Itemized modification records
=-=-=-=-=
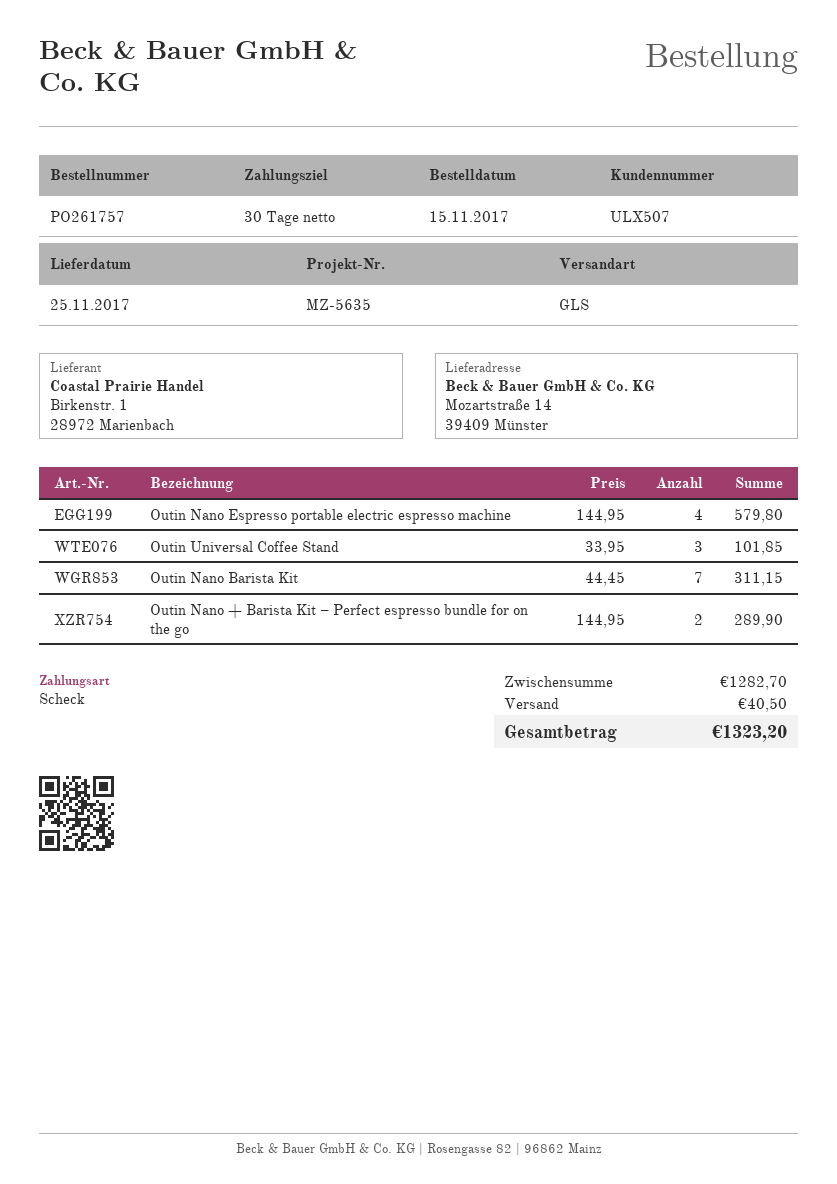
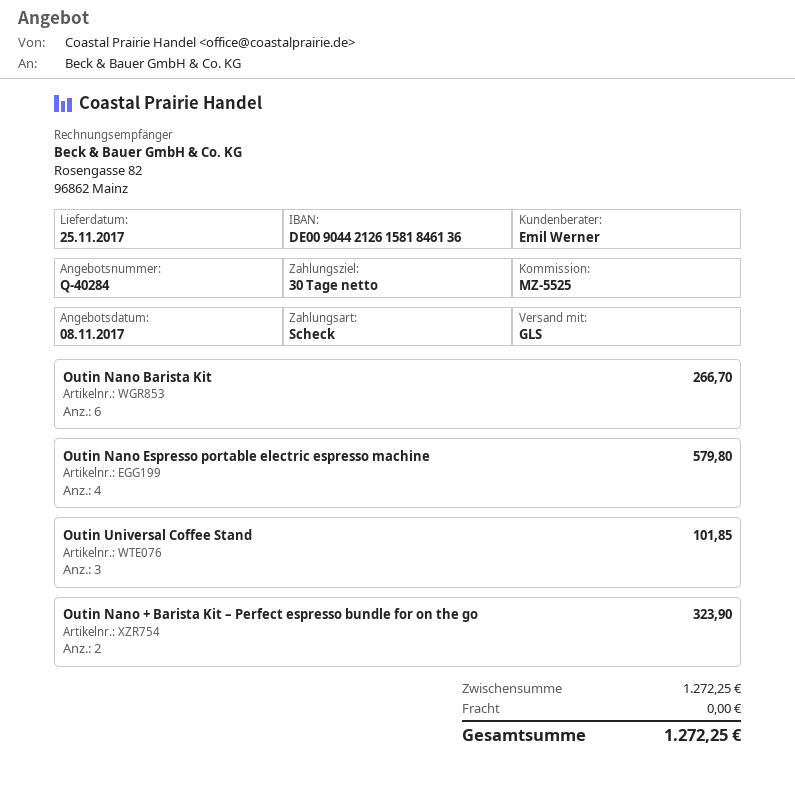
reference: MZ-5635 -> MZ-5525
Outin Nano Barista Kit: 7 for 311.15 -> 6 for 266.70
Outin Nano + Barista Kit – Perfect espresso bundle for on the go: 2 for 289.90 -> 2 for 323.90
subtotal: 1282.70 -> 1272.25
shipping: 40.50 -> 0.00
total: 1323.20 -> 1272.25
=-=-=-=-=
▸ **Your goal**
What is needed is an exact copy of the lines from the one containing "Outin Nano +" through the last line of the records, and nothing else.

▸ **Task solution**
Outin Nano + Barista Kit – Perfect espresso bundle for on the go: 2 for 289.90 -> 2 for 323.90
subtotal: 1282.70 -> 1272.25
shipping: 40.50 -> 0.00
total: 1323.20 -> 1272.25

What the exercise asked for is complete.